**What you are asked to do:**
Restrict the output to the lines below starting at the one that contains "(104, 32) none -> [67,48,117,60] // recording" and ending at the one that contains "[291,1289,313,1301] id) ->", and restate them word for word, both ends included.

Before-and-after change data
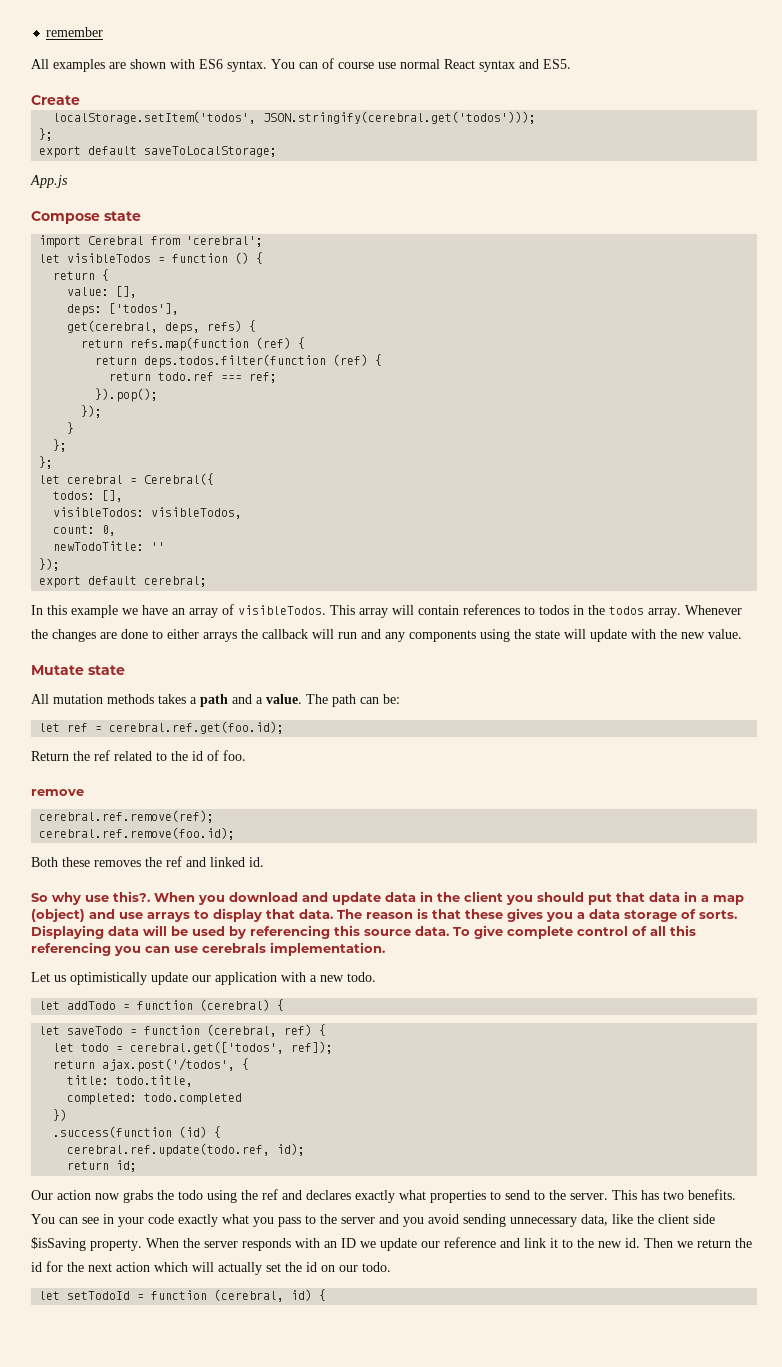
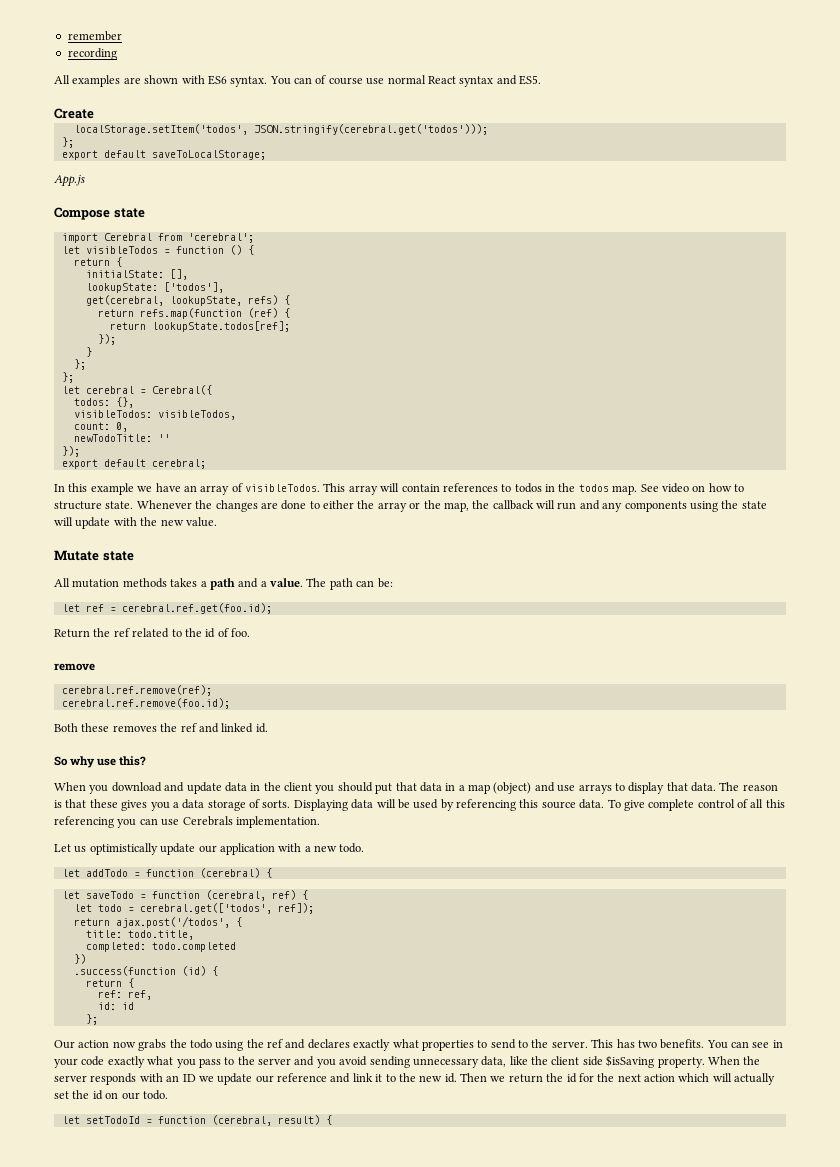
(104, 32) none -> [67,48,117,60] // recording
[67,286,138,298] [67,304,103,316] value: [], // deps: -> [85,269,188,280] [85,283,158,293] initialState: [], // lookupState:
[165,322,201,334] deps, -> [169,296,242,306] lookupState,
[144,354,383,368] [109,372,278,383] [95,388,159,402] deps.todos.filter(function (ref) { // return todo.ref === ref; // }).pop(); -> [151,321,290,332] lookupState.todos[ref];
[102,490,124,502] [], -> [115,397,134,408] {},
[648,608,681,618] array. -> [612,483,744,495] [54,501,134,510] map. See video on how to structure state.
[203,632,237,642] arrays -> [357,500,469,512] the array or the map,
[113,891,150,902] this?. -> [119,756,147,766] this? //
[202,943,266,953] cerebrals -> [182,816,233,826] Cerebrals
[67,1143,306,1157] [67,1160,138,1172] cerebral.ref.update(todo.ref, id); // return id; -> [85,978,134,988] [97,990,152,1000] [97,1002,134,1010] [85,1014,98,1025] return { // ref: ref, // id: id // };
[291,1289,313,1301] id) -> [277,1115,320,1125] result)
* * *
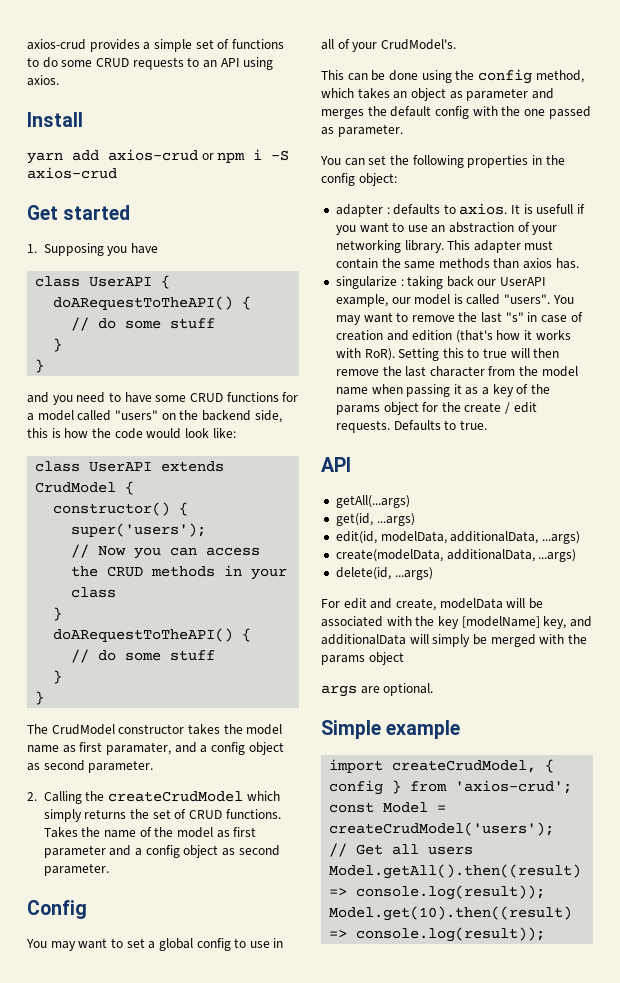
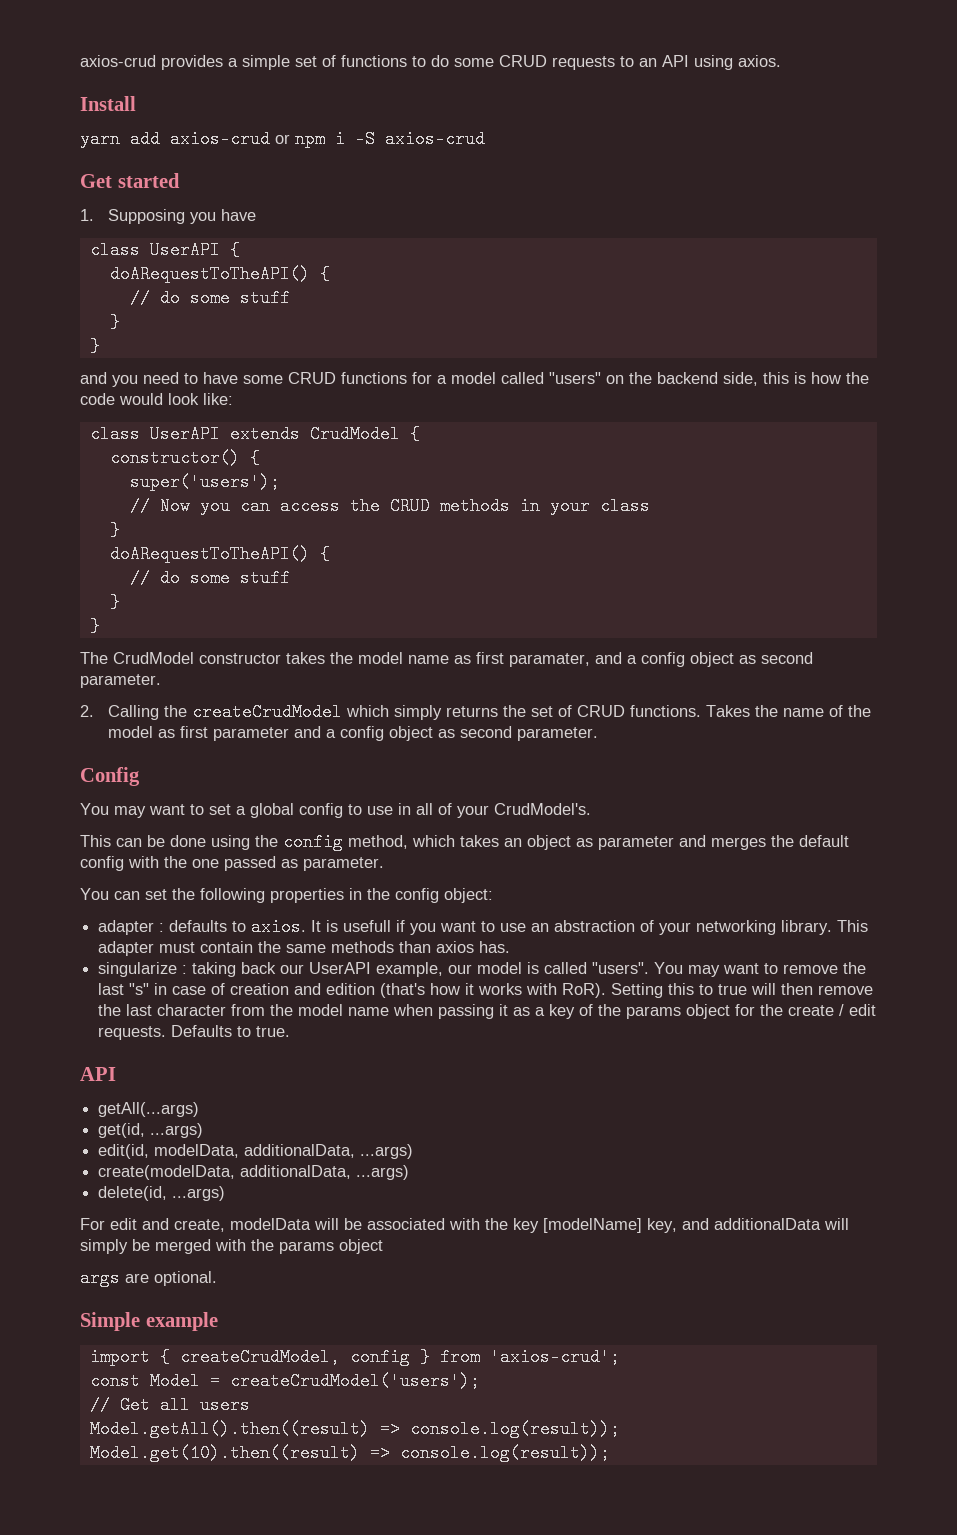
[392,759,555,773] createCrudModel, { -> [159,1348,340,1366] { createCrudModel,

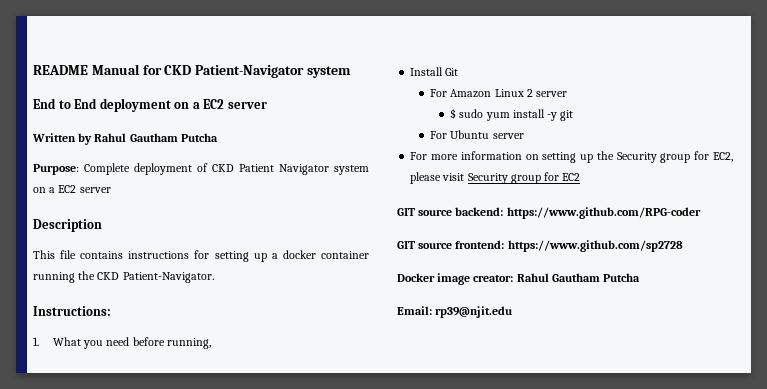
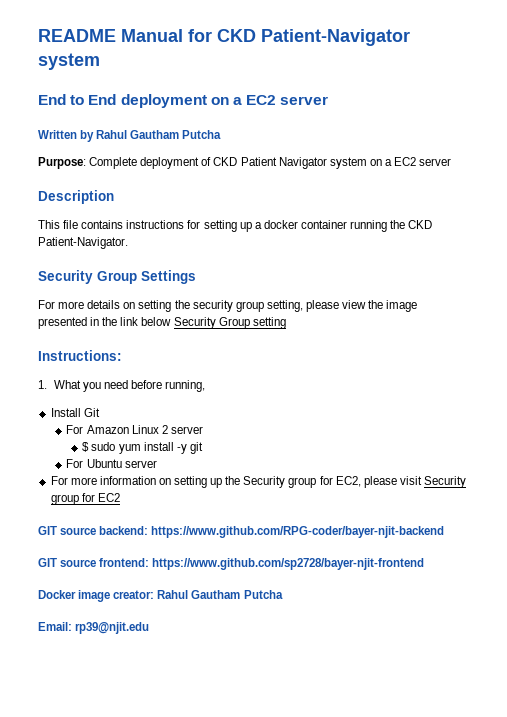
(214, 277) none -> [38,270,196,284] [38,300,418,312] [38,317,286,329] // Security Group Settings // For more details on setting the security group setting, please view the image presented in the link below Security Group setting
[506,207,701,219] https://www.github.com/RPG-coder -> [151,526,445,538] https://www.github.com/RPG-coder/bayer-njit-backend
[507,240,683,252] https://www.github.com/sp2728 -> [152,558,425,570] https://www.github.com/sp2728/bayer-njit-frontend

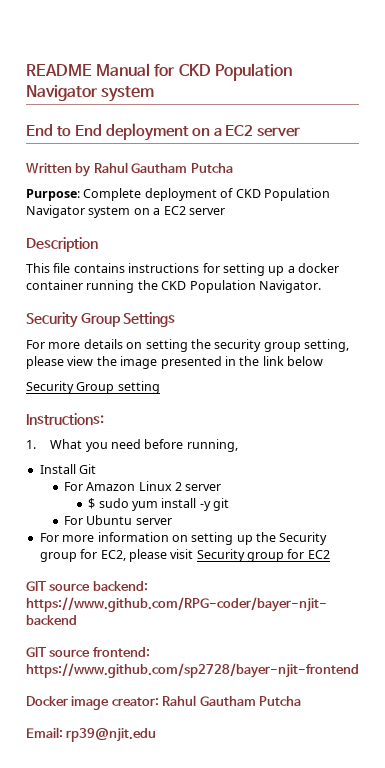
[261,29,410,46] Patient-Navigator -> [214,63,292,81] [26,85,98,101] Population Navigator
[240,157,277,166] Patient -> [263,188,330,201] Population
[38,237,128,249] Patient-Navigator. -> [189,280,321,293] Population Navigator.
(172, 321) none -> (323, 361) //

**Response:**
(104, 32) none -> [67,48,117,60] // recording
[67,286,138,298] [67,304,103,316] value: [], // deps: -> [85,269,188,280] [85,283,158,293] initialState: [], // lookupState:
[165,322,201,334] deps, -> [169,296,242,306] lookupState,
[144,354,383,368] [109,372,278,383] [95,388,159,402] deps.todos.filter(function (ref) { // return todo.ref === ref; // }).pop(); -> [151,321,290,332] lookupState.todos[ref];
[102,490,124,502] [], -> [115,397,134,408] {},
[648,608,681,618] array. -> [612,483,744,495] [54,501,134,510] map. See video on how to structure state.
[203,632,237,642] arrays -> [357,500,469,512] the array or the map,
[113,891,150,902] this?. -> [119,756,147,766] this? //
[202,943,266,953] cerebrals -> [182,816,233,826] Cerebrals
[67,1143,306,1157] [67,1160,138,1172] cerebral.ref.update(todo.ref, id); // return id; -> [85,978,134,988] [97,990,152,1000] [97,1002,134,1010] [85,1014,98,1025] return { // ref: ref, // id: id // };
[291,1289,313,1301] id) -> [277,1115,320,1125] result)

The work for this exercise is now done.